We just updated our satellite imagery for one of the biggest cities in the world – Shanghai. Let me show you some of this fresh data:

satellite imagery of Shanghai

The old and new financial districts are at the center of the city. West of the river is the historic Bund; on the east is Lujiazui, with its enormous skyscrapers. Four of the towers are well over 400 m (1300 ft) high and qualify as “supertall.”

satellite imagery of People's Park

Zooming in around People’s Park in Huangpu District. The building in the middle of the park is City Hall. There’s also an opera house, a Michelin three-star restaurant, and the May Thirtieth Movement Monument in this view. Huangpu is one of the densest neighborhoods in the world.

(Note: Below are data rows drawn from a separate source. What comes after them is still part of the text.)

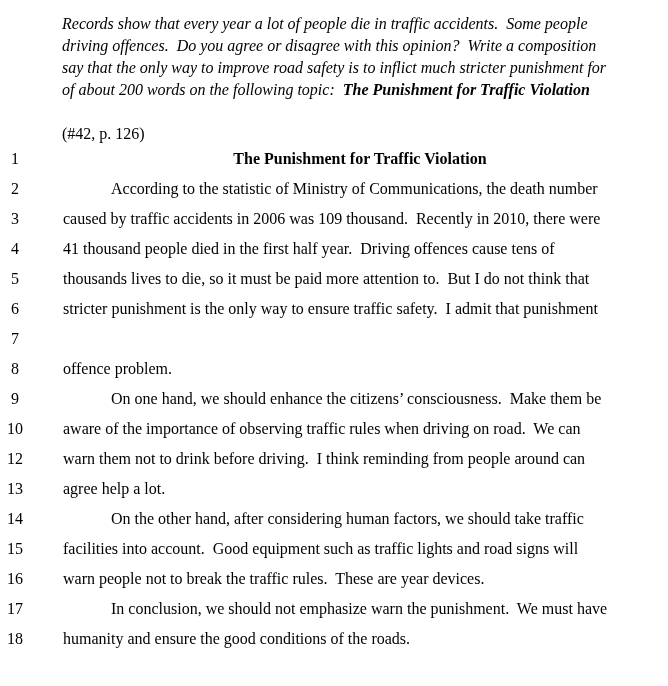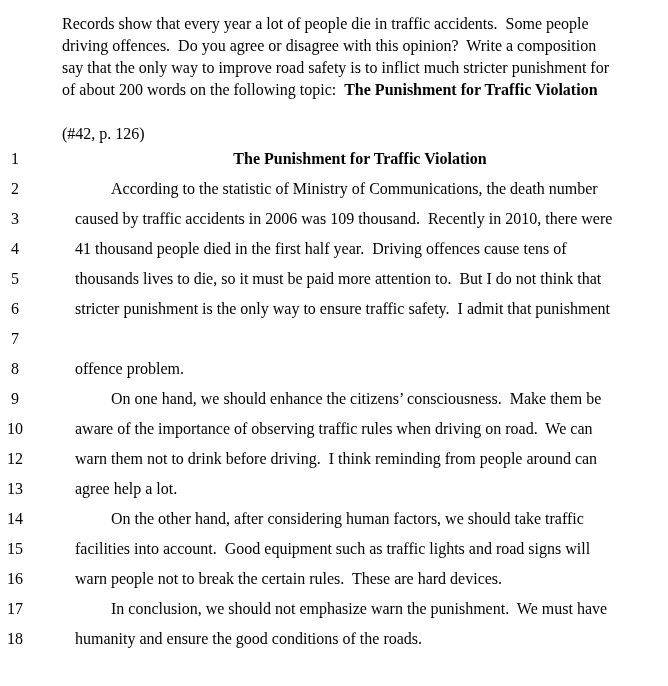--- a/index.html
+++ b/index.html
@@ -13,21 +13,21 @@
     position: relative;
     overflow: hidden;
   }
   .page { position: absolute; inset: 0; }
   .intro {
     position: absolute;
     left: 62px;
     top: 13px;
     line-height: 22px;
   }
-  .intro-line { white-space: pre; }
+  .intro-line { white-space: pre; font-style: italic; }
   .intro-line b { font-weight: bold; }
   .source {
     position: absolute;
     left: 62px;
     top: 125px;
     white-space: pre;
   }
   .essay {
     position: absolute;
     left: 0;
@@ -38,21 +38,21 @@
     display: flex;
     height: 30px;
     line-height: 30px;
   }
   .num {
     flex: 0 0 30px;
     width: 30px;
     text-align: center;
   }
   .txt {
-    margin-left: 45px;
+    margin-left: 33px;
     white-space: pre;
   }
   .txt.indent { margin-left: 81px; }
   .title-row .txt {
     margin-left: 33px;
     width: 594px;
     text-align: center;
     font-weight: bold;
   }
 </style>
@@ -137,21 +137,21 @@
       <div class="txt indent">On the other hand, after considering human factors, we should take traffic</div>
     </div>
 
     <div class="row">
       <div class="num">15</div>
       <div class="txt">facilities into account.  Good equipment such as traffic lights and road signs will</div>
     </div>
 
     <div class="row">
       <div class="num">16</div>
-      <div class="txt">warn people not to break the certain rules.  These are hard devices.</div>
+      <div class="txt">warn people not to break the traffic rules.  These are year devices.</div>
     </div>
 
     <div class="row">
       <div class="num">17</div>
       <div class="txt indent">In conclusion, we should not emphasize warn the punishment.  We must have</div>
     </div>
 
     <div class="row">
       <div class="num">18</div>
       <div class="txt">humanity and ensure the good conditions of the roads.</div>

It’s not just downtown that we’ve refreshed. The update covers 163,394 km² of Shanghai and Jiangsu – about 63,000 square miles. If the area of this update were its own nation, it would be just ahead of Australia in GDP, at about $1.5 trillion per year, and right behind Japan in population, with more than 100,000,000 people. It’s one of the fastest-developing places in the world, with construction everywhere. Shanghai Disneyland opened last year:

satellite imagery of Shanghai Disneyland

Or take Hongqiao Railway Station, next to Hongqiao International Airport – ten years ago it didn’t exist, but now it’s the largest train station in Asia, with a solar panel roof and high speed rail connections to the rest of China:

satellite imagery of Hongqiao Railway Station

Zoom in and you can find a bullet train headed toward Beijing:

satellite imagery of bullet train at Hongqiao Railway Station

Some of our favorite details are outside the built-up areas. We noticed these boats gathered near aquaculture beds in Luoma Lake, by the Grand Canal in Suqian:

satellite imagery of boats in Luoma Lake

We identified the greater Shanghai area as an update priority with help from aggregated telemetry density statistics, which highlighted the metropolis as one of the most heavily used places on our map. We decided it would be the perfect place to kick off a new series of wide-area satellite imagery updates. You’ll see more soon!